In the material below, pictures must be dropped. Repeat exactly, and only, the lines from the line with "173.5 万元，九连山茶场公司农工补助 30.7" to the line with "padding-left: 40px ->", both ends included.

- DATA FOR ANALYSIS:
====================
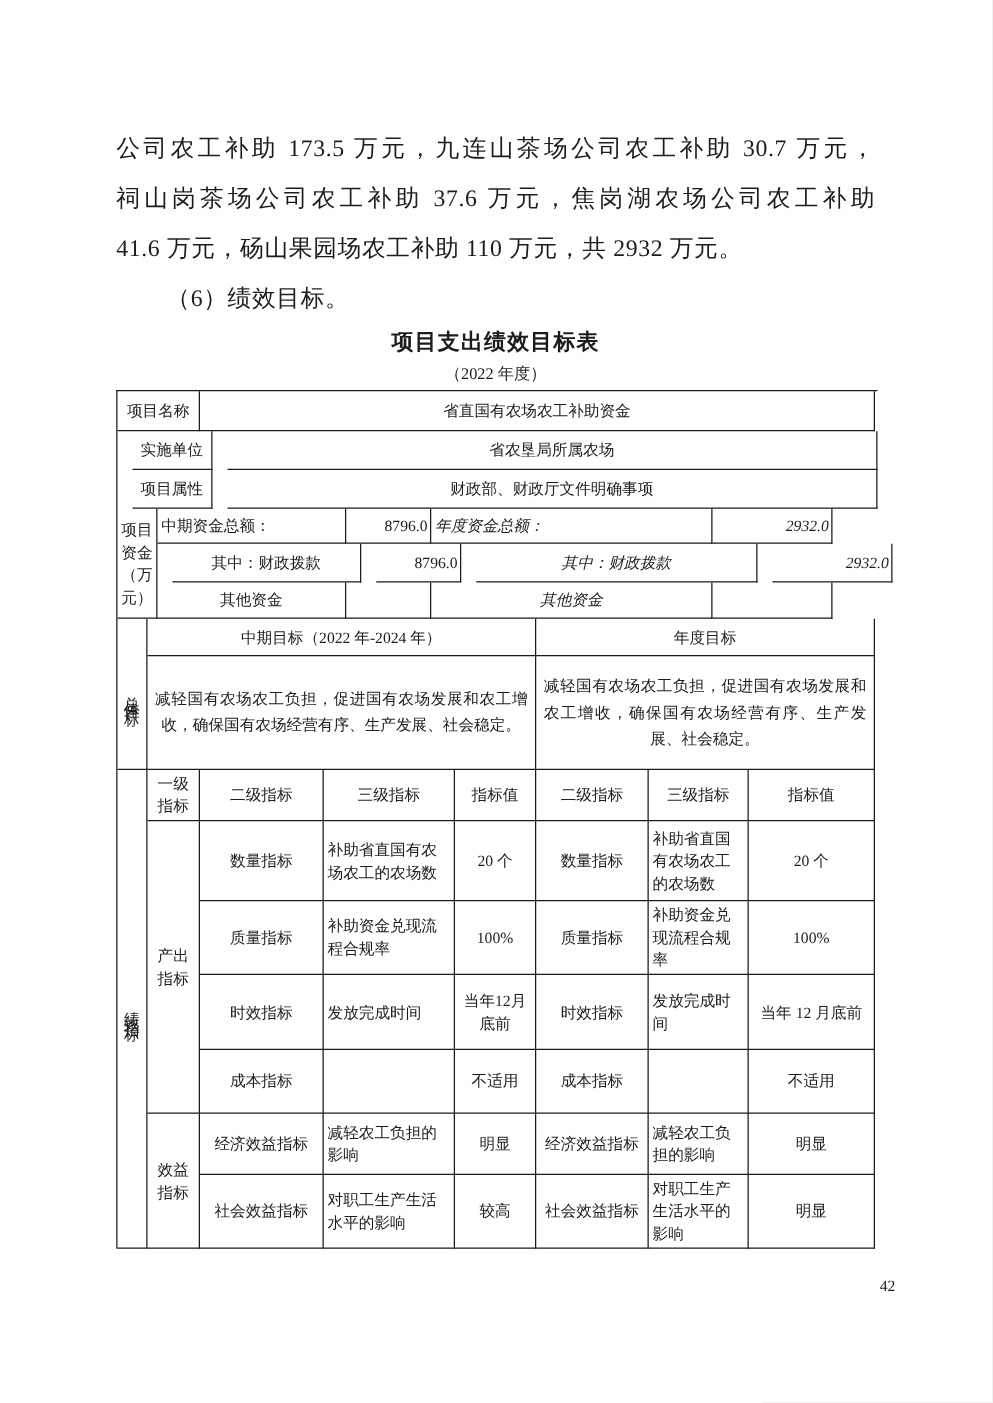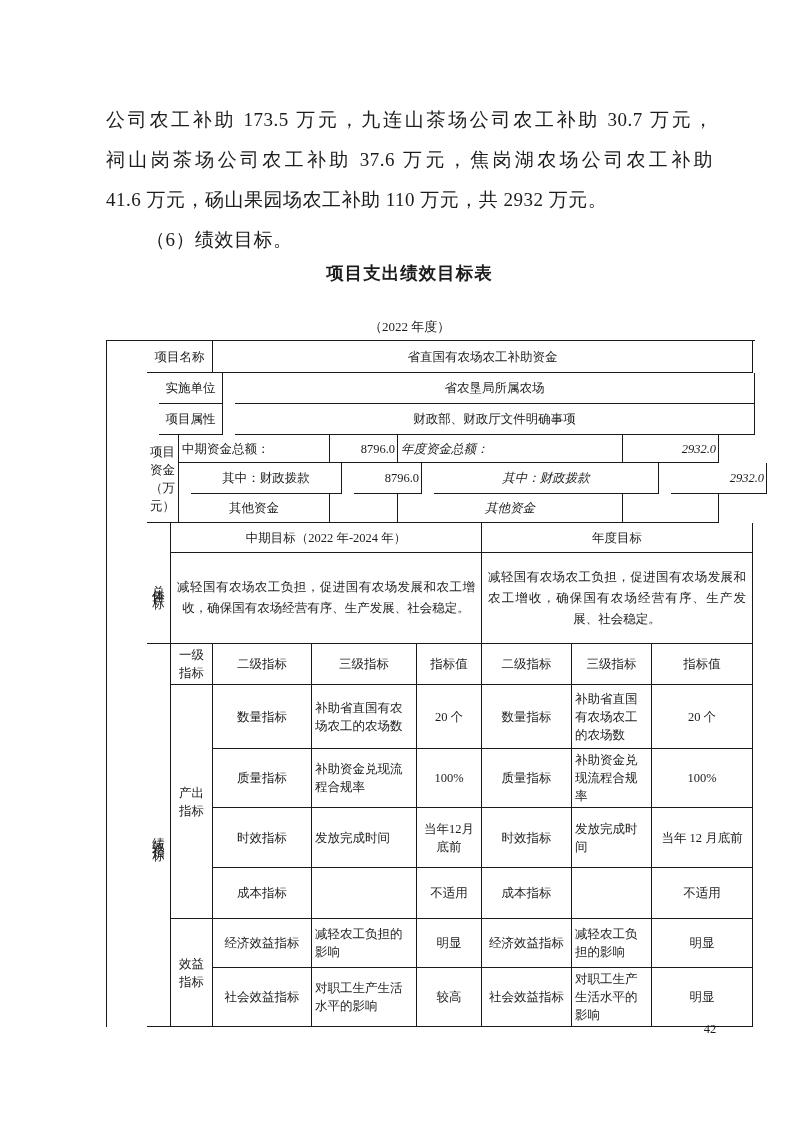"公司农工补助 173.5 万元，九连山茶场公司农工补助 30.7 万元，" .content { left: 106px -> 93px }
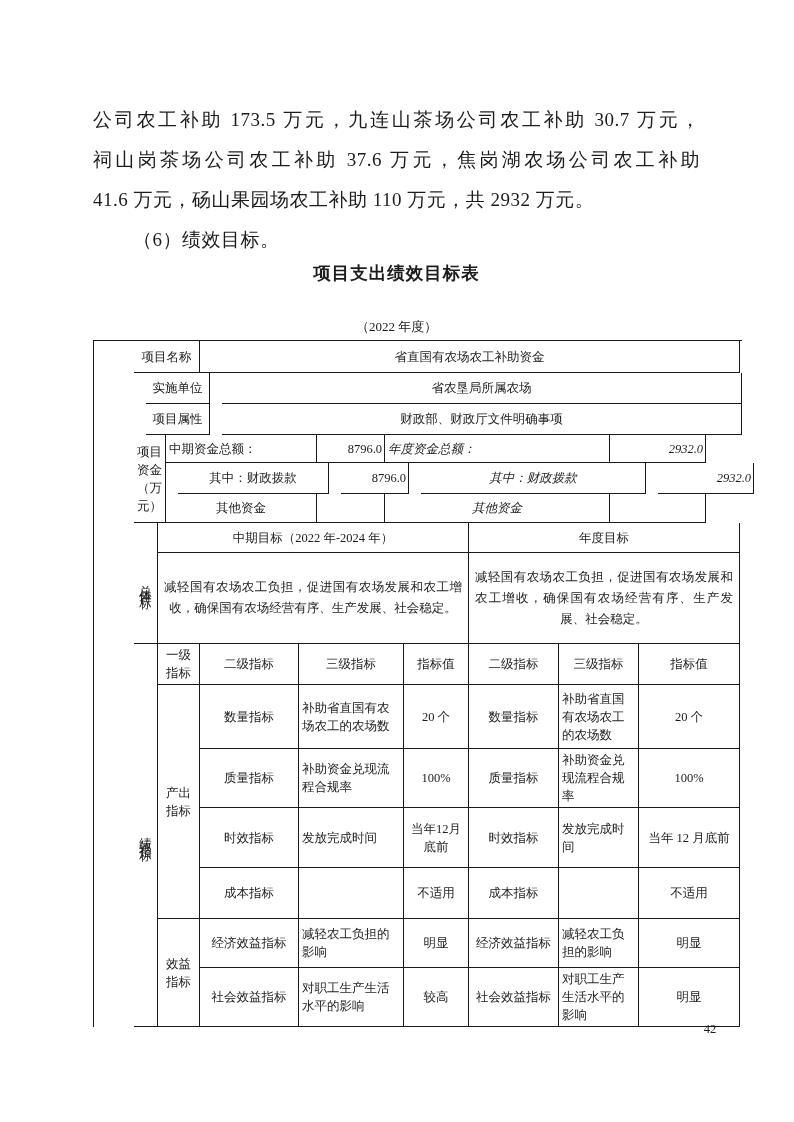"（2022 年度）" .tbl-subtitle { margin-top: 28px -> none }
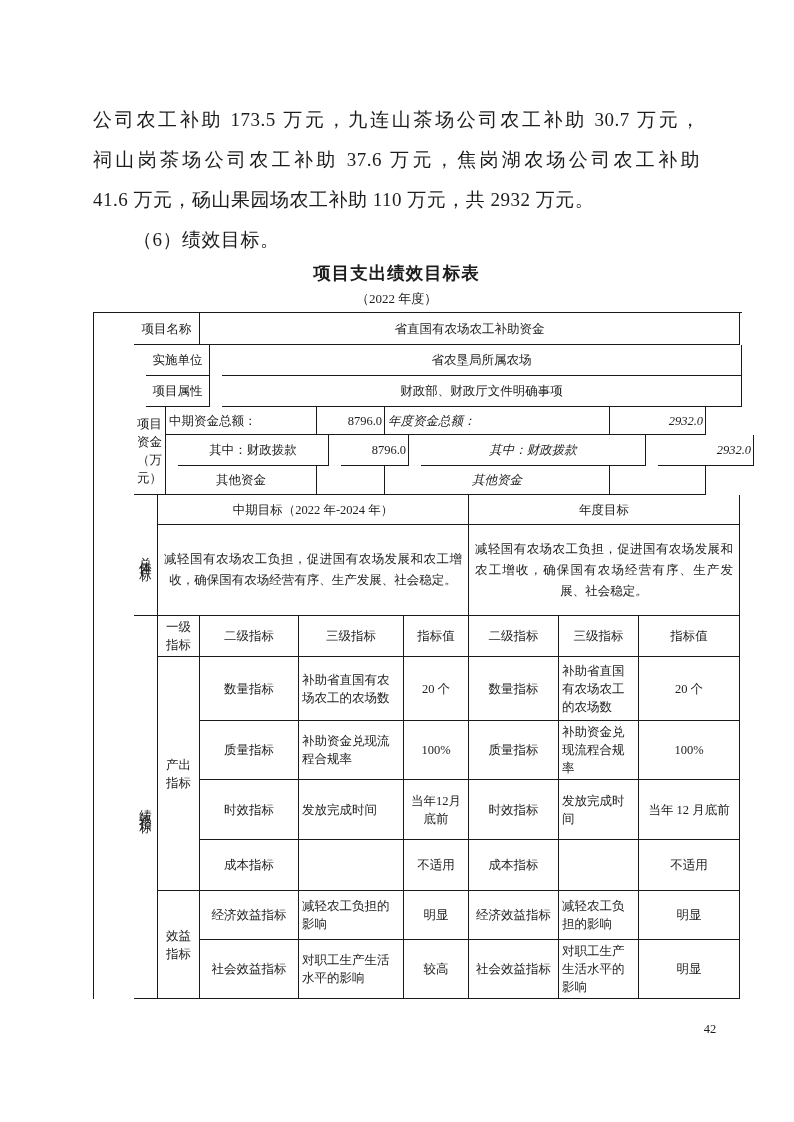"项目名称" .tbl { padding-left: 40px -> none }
====================
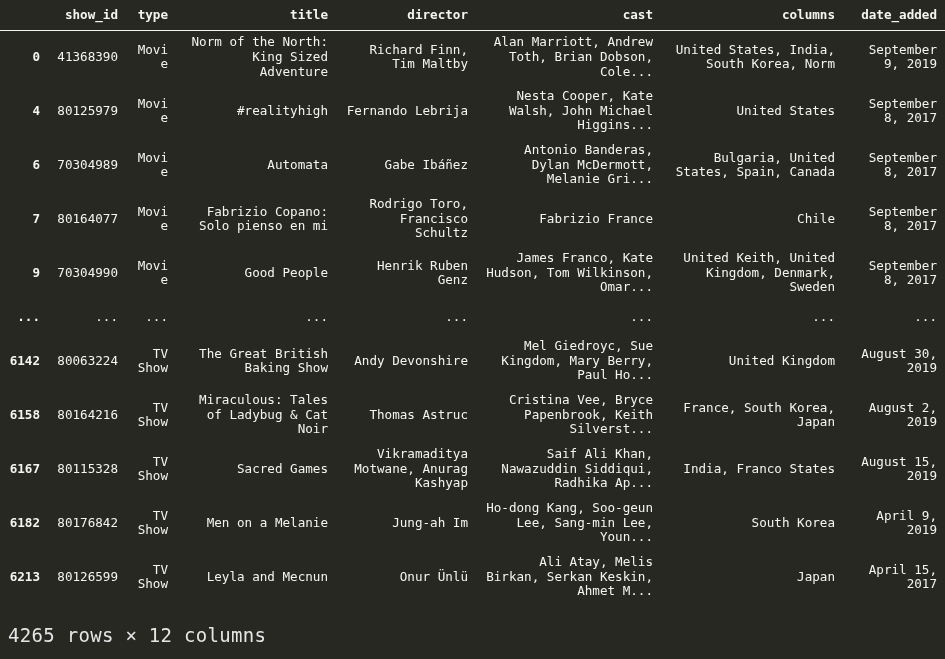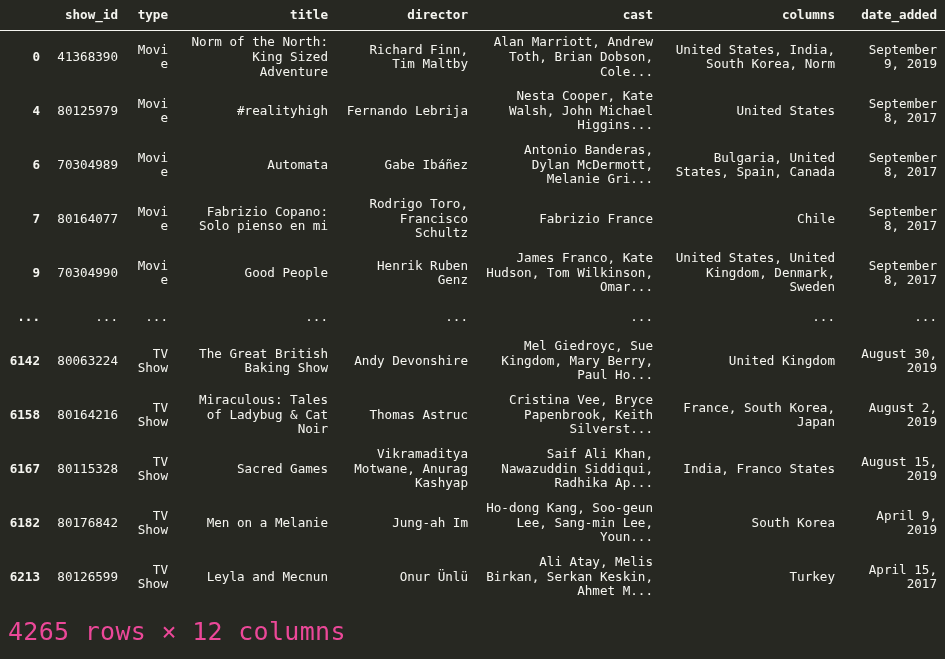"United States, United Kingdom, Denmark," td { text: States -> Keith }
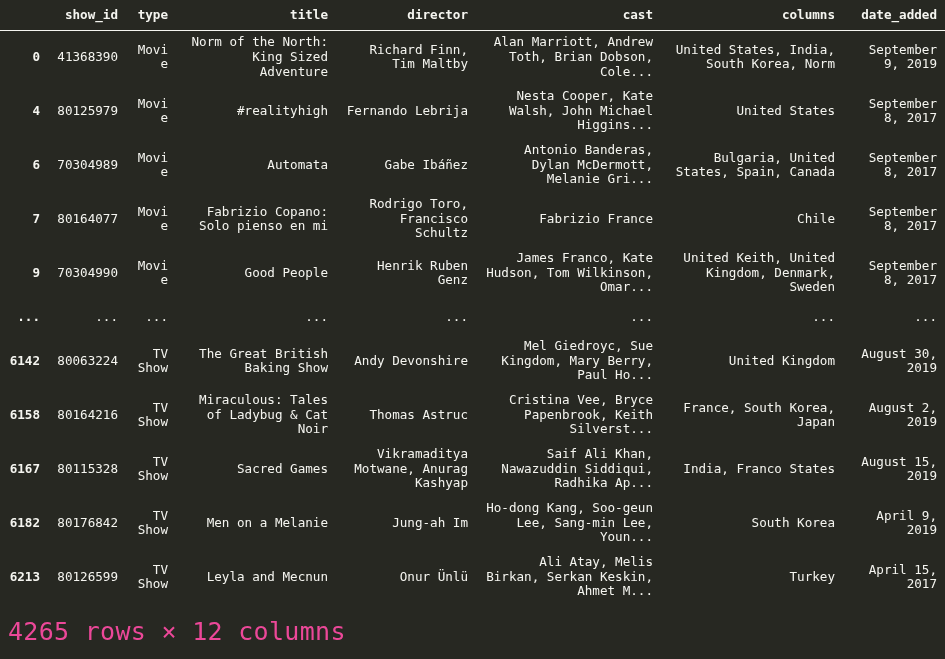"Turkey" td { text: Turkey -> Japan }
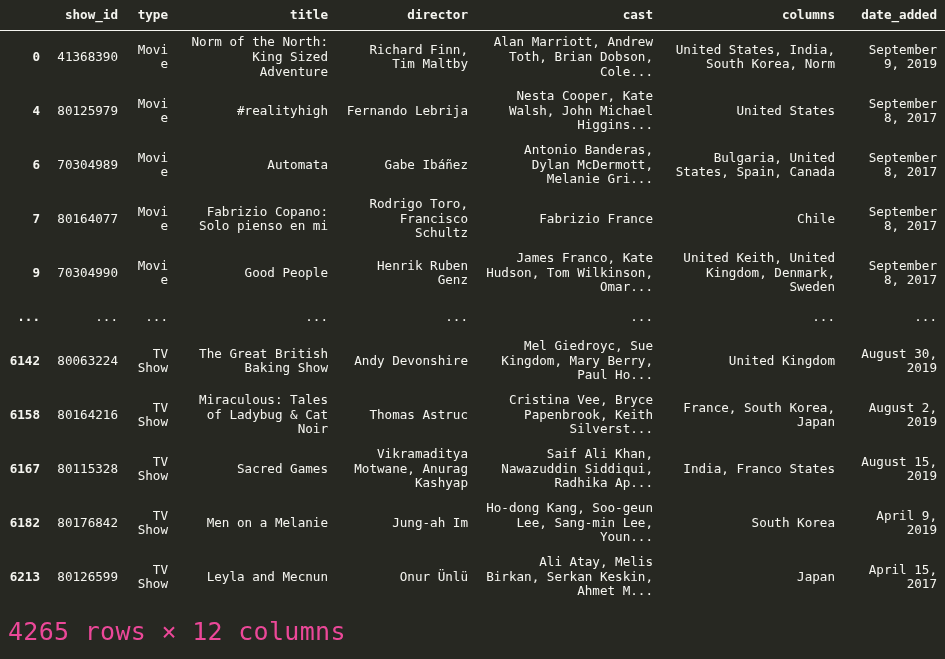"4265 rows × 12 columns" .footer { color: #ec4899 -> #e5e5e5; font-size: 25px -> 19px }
====================
- EXERCISE RESPONSE:
"公司农工补助 173.5 万元，九连山茶场公司农工补助 30.7 万元，" .content { left: 106px -> 93px }
"（2022 年度）" .tbl-subtitle { margin-top: 28px -> none }
"项目名称" .tbl { padding-left: 40px -> none }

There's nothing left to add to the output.